✍ Blockchains are peer-to-peer distributed ledgers forged by consensus and can be combined with a system for 'smart contracts'.
✍ Smart contracts are computer programs that execute predefined actions when certain conditions within the system are met.
✍ Consensus algorithms are a key function of DLTs (Distributed ledger technologies) to form agreement as to the state of the network.
✍ In permissioned blockchains, a consortium of organizations are responsible for authenticating and controlling the participants in a blockchain.

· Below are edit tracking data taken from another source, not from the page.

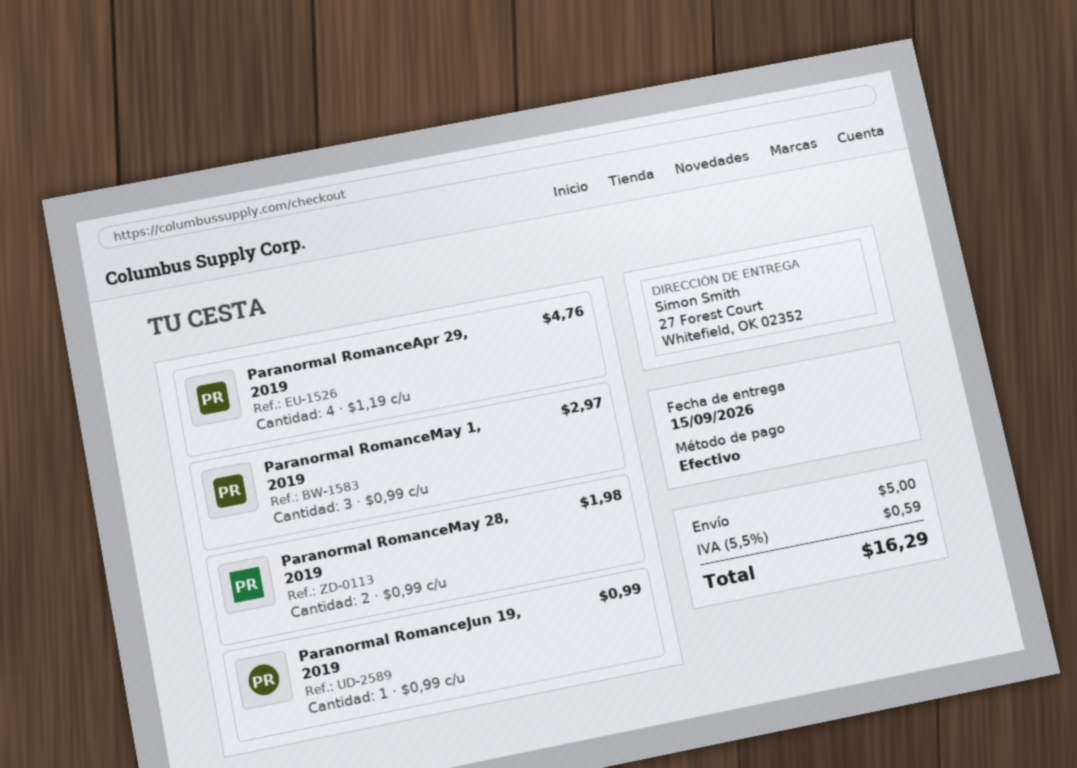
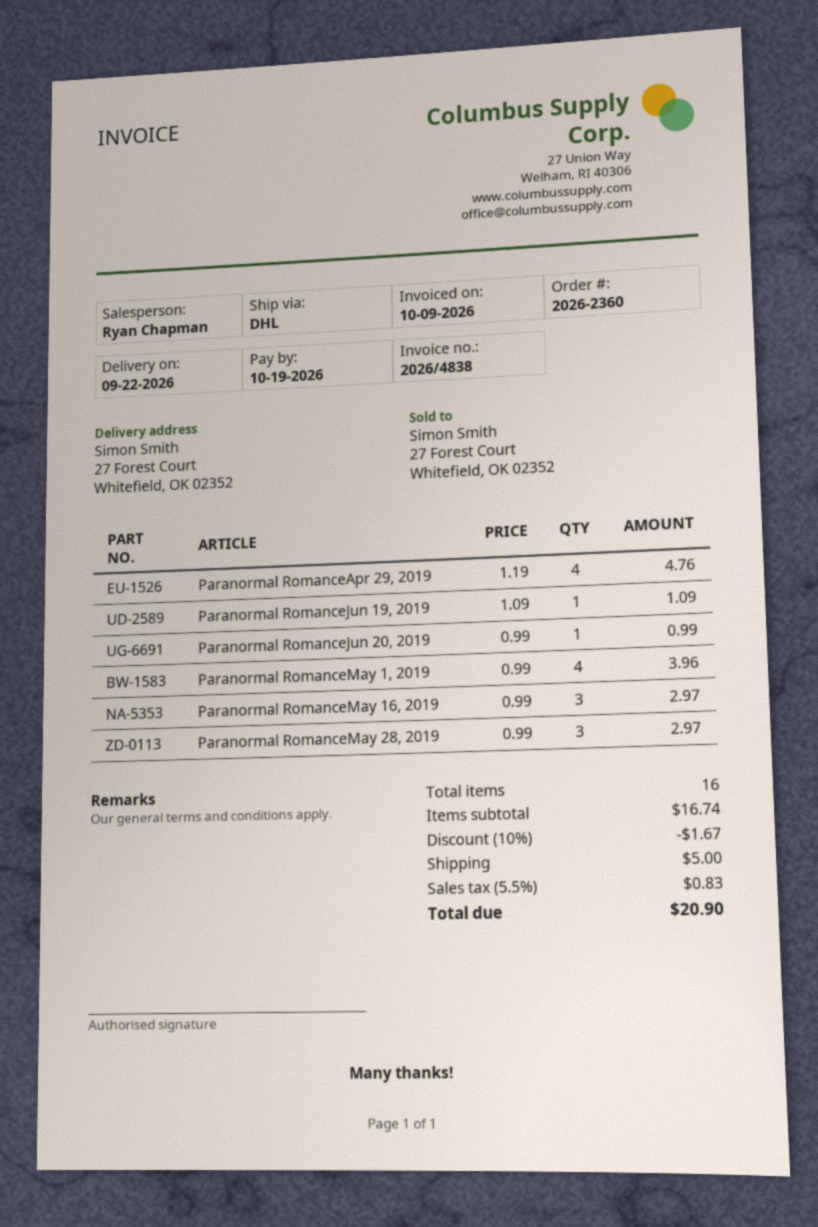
delivery date: 2026-09-15 -> 2026-09-22
Paranormal RomanceMay 1, 2019: 3 x 0.99 = 2.97 -> 4 x 0.99 = 3.96
Paranormal RomanceMay 28, 2019: 2 x 0.99 = 1.98 -> 3 x 0.99 = 2.97
Paranormal RomanceJun 19, 2019: 1 x 0.99 = 0.99 -> 1 x 1.09 = 1.09
Paranormal RomanceJun 20, 2019: none -> 1 x 0.99 = 0.99
Paranormal RomanceMay 16, 2019: none -> 3 x 0.99 = 2.97
discount: none -> 10% = 1.67
tax: 5.5% = 0.59 -> 5.5% = 0.83
total: 16.29 -> 20.90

✍ Blockchain is best suited for business applications where one or more of the following conditions apply:
- There is a need for a shared common database
- The parties involved with the process have conflicting incentives, or do not have trust among participants
- There are multiple parties involved or writers to a database
- There are currently trusted third parties involved in the process that facilitate interactions between multiple parties who must trust the third party. This could include escrow services, data feed providers, licensing authorities, or a notary public
- Cryptography is currently being used or should be used. Cryptography facilitates data confidentiality, data integrity, authentication, and non-repudiation
- Data for a business process is being entered into many different databases along the lifecycle of the process.
- It is important that this data is consistent across all entities, and/or digitization of such a process is desired
- There are uniform rules governing participants in the system
- Decision making of the parties is transparent, rather than confidential
- There is a need for an objective, immutable history or log of facts for parties’ reference
- Transaction frequency does not exceed 10,000 transactions per second.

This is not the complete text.